# WHAT IS BEING ASKED
Output only the lines below from the one containing "[258,224,389,240] sails-swagger ->" to the one containing "[109,784,232,801] // Maintained", exactly as written, both ends kept.

══ LISTED ENTRIES

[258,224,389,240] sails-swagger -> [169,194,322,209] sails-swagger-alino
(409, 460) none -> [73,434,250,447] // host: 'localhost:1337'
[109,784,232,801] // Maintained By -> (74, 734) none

════
══ LISTED ENTRIES

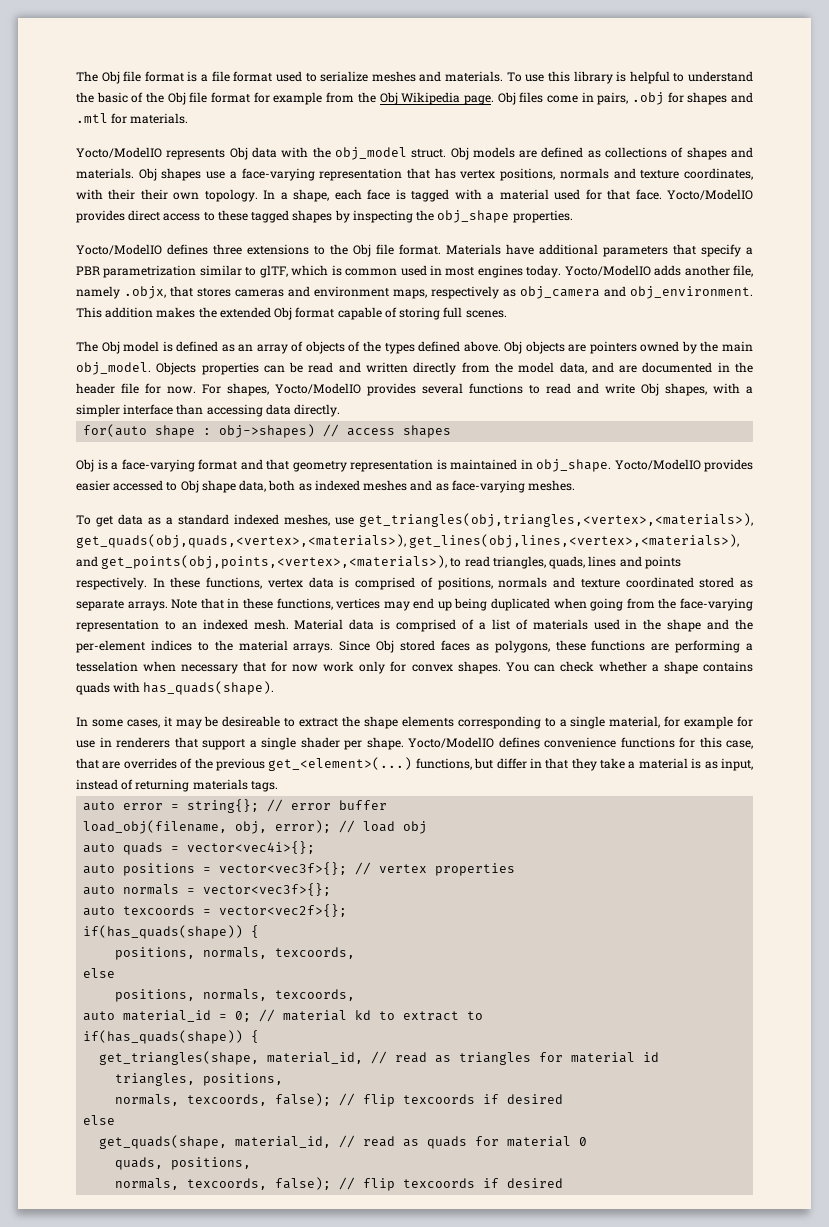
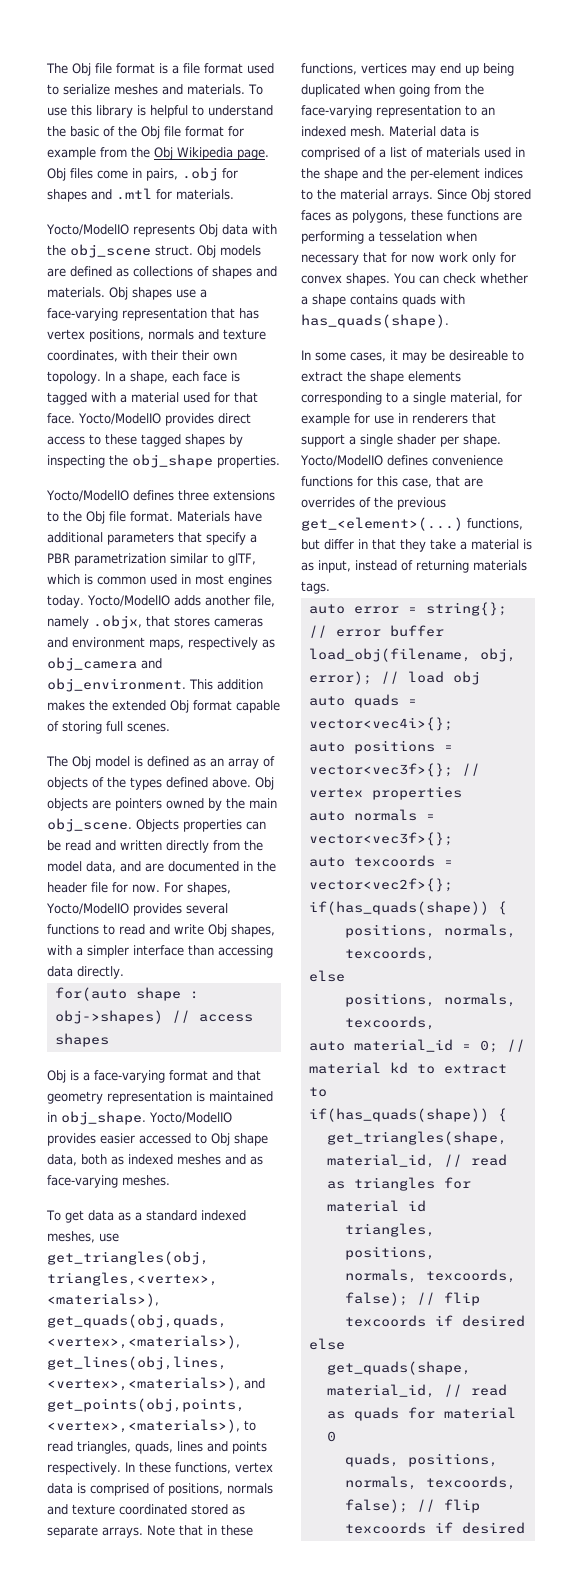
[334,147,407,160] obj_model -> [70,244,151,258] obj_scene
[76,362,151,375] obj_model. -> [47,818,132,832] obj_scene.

════

# OUTPUT BELOW
[258,224,389,240] sails-swagger -> [169,194,322,209] sails-swagger-alino
(409, 460) none -> [73,434,250,447] // host: 'localhost:1337'
[109,784,232,801] // Maintained By -> (74, 734) none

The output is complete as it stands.